Alfredinho é um personagem fictício, mas a sua história não está muito distante da realidade. O Patreon existe e é uma ideia genial que incentiva seus usuários a patrocinar os projetos que eles julgarem valer a pena. E há muitos projetos de qualidade lá que realmente valem o investimento de quem quer e pode contribuir. A minha crítica aqui é apenas a inúmeros casos como o de Alfredinho que eu vi por lá. E o que é pior, tem gente que apoia os Alfredinhos em detrimento de tantos outros projetos mais úteis para a sociedade. O que demonstra que o discurso de igualdade social que o povo tanto profere é dá boca para fora porque em qualquer oportunidade que tem de se diferenciar dos outros tendo ou concedendo privilégios, não pensam duas vezes em reproduzir o sistema discriminatório que por vezes criticam. Como citado no livro ANIMAL FARM de George Orwell: “Todos são iguais perante a Lei, mas alguns são mais iguais que os outros.”
Problema nenhum em dar dinheiro para alguém fazer o que gosta, já que o dinheiro é seu e você faz dele o que bem entender, mas realmente me entristece ver que as pessoas não percebem que estão reproduzindo o comportamento dos politiqueiros profissionais. Que diferença há entre o Alfredinho que vende privilégios e o político que dá cestas básicas pensando nas eleições? Que diferença há entre os fiéis que trocam ofertas na esperança de serem salvos e os pratrocinadores de Alfredinho que pagam para participar de um grupo seleto que terá o privilégio de falar diretamente com o mesmo e quem sabe até ser selecionado para aparecer em um dos vídeos?

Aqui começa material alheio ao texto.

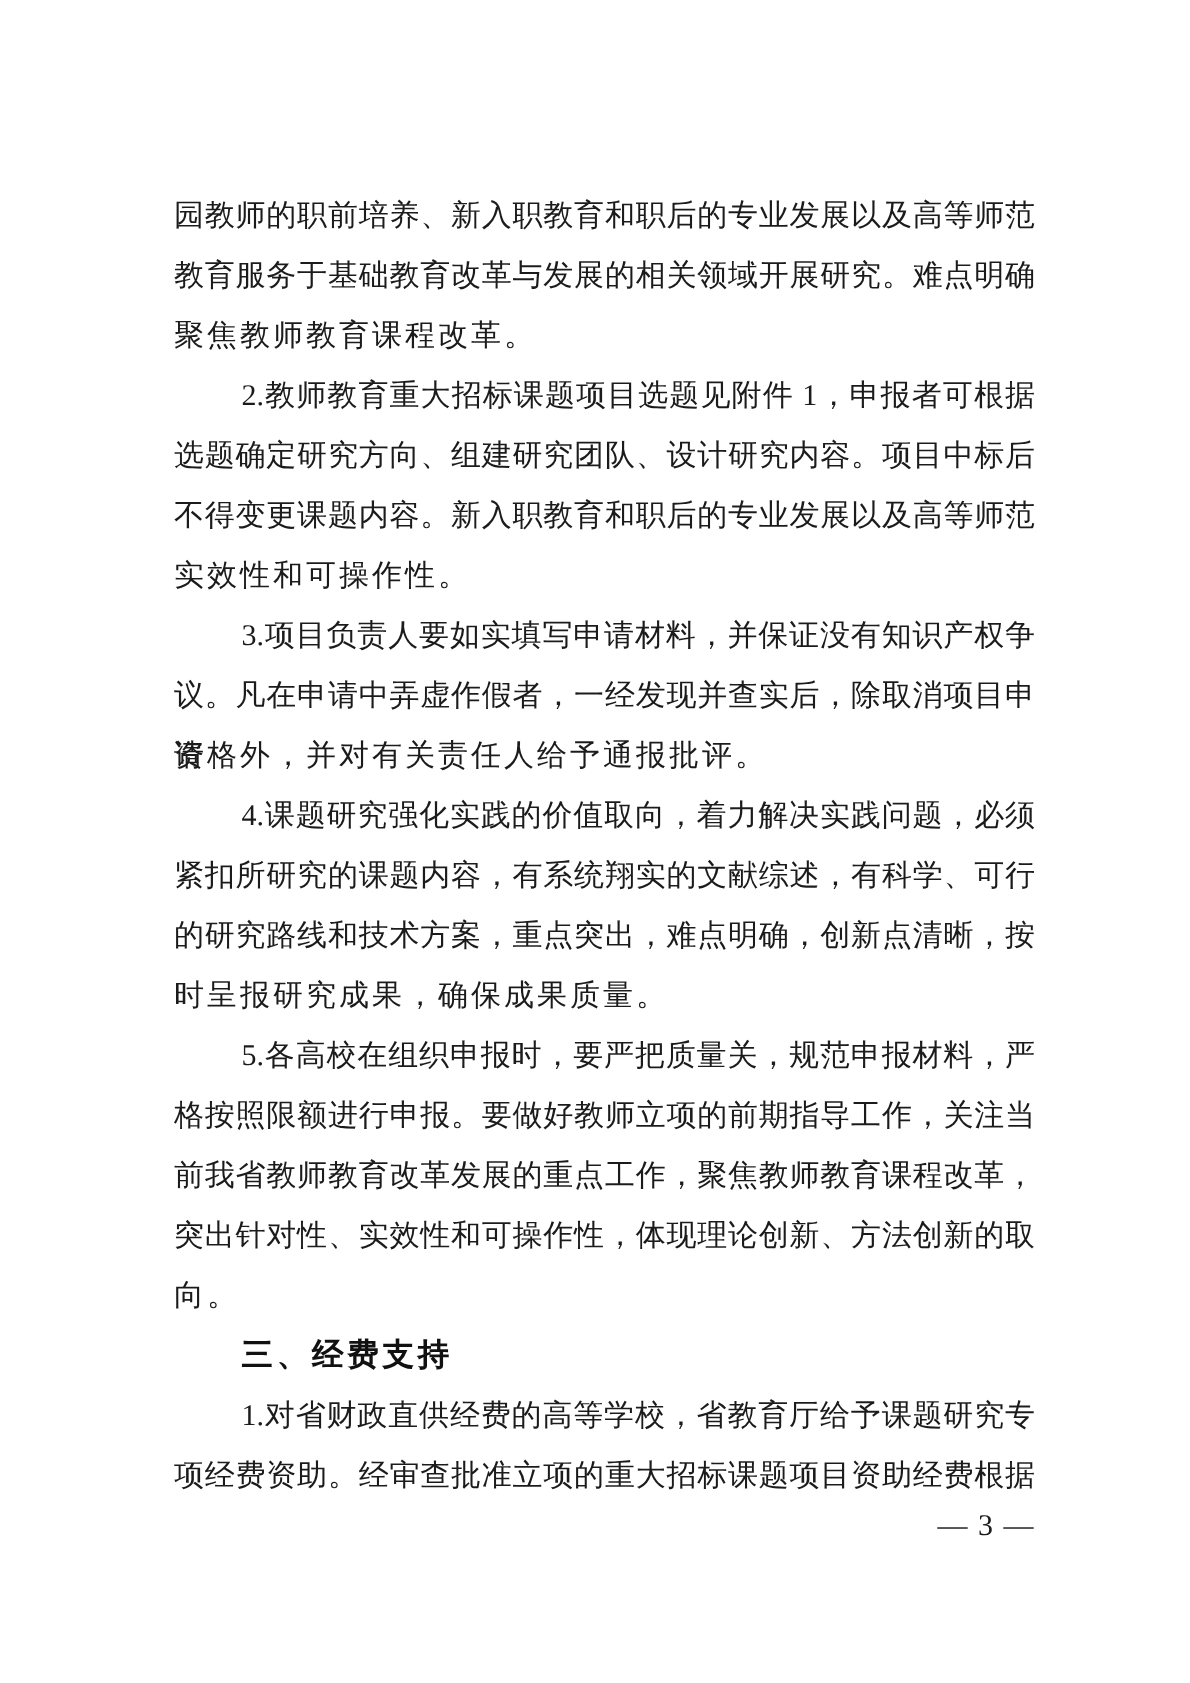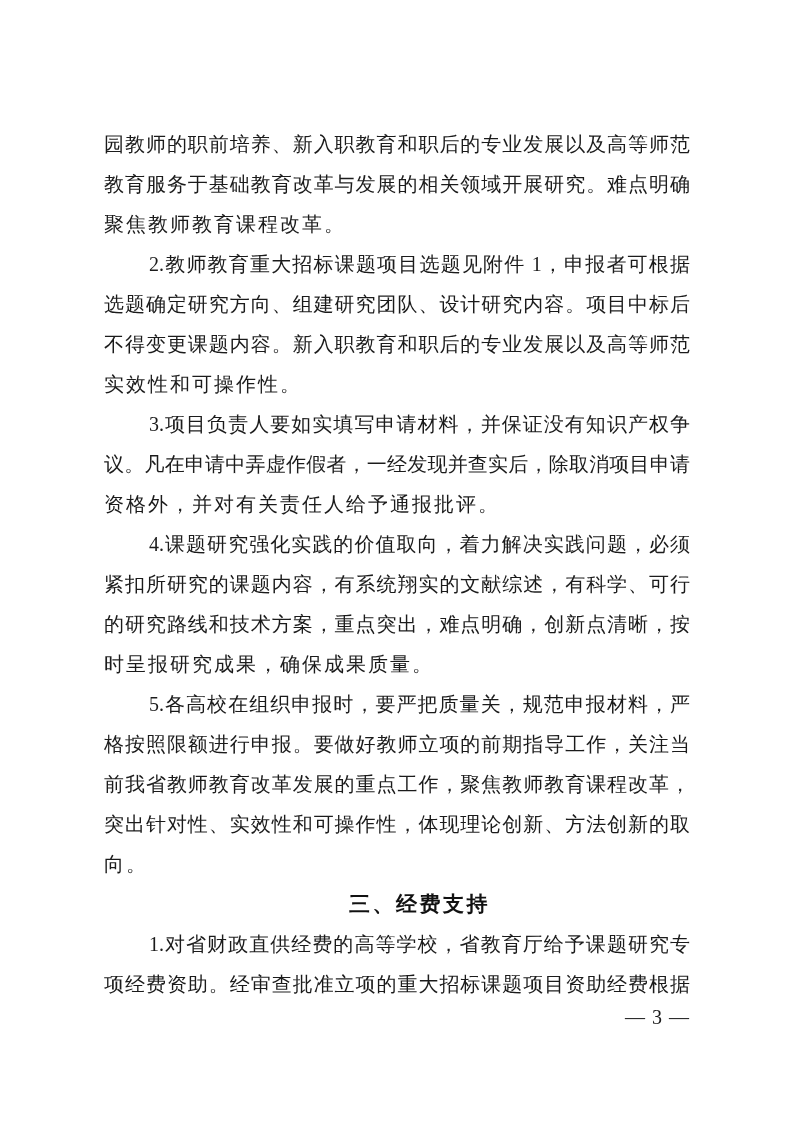--- a/index.html
+++ b/index.html
@@ -19,39 +19,39 @@
     position: absolute;
     left: 104px;
     top: 124px;
     width: 586px;
   }
   .line {
     height: 40px;
     line-height: 40px;
     font-size: 20px;
     color: #1b1b1b;
+    margin-left: 12px;
   }
   
   .fill {
     text-align: justify;
     text-align-last: justify;
   }
   
   .end {
     text-align: left;
     letter-spacing: 2px;
   }
   .indent { padding-left: 45px; }
   .heading {
     font-family: "Liberation Sans", "DejaVu Sans", sans-serif;
     font-weight: 700;
     font-size: 21px;
     letter-spacing: 2.5px;
     color: #111111;
-    text-align: center;
   }
   .footer {
     position: absolute;
     top: 1003px;
     right: 103px;
     height: 28px;
     line-height: 28px;
     font-size: 20px;
     letter-spacing: 1px;
     color: #1b1b1b;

Pergunto-me se a arrogância de Alfredinho é culpa dele ou dos seus patrocinadores que se sujeitam às suas condições para estar junto dele e comer as migalhas que caem de sua mesa. Será que os patrocinadores percebem que estão alimentando o ego de uma pessoa comum e a estão transformando num ídolo sem valor, um Santo do Pau Oco? Será que o próprio Alfredinho percebe que está baseando sua opinião sobre seu real valor na opinião de pessoas sem discernimento sobre o que é valor? Talvez estejam todos vivendo um grande engano, que, infelizmente, em nada contribui para uma sociedade sadia e justa. Hoje qualquer mané, de qualquer área pode se tornar o Alfredinho da vez. É a tal cultura pop que supervaloriza o lixo, haja vista os programas de sucesso da TV aberta.
Este vídeo do Cauê Moura, ilustra bem isso que estou criticando. Aliás, ele (ainda) não tem Patreon e faz uma excelente autocrítica.
Continuando o raciocínio, essa coisa de um canal de opiniões ser patrocinado gera também uma outra questão ética: perde-se a espontaneidade. Quem garante que o que a pessoa está falando é realmente o que ela pensa e ou pesquisou e não o que a pagaram para dizer? Afinal, ela está claramente dizendo que só fará vídeos por dinheiro, ela está claramente dizendo que só é “sua amiga” por causa do seu dinheiro.
Eu sugiro aos Alfredinhos que ao invés de venderem privilégios, que eles vendam produtos. Acho mais honesto e menos prepotente, E sugiro aos patrocinadores que estudem melhor quem são as pessoas que pedem ajuda financeira. Será que elas precisam mesmo? Será que elas merecem seu investimento? O projeto delas é relevante para a sociedade como um todo ou apenas para si mesmas? Quais garantias os patrocinadores têm de que elas cumprirão com o acordado?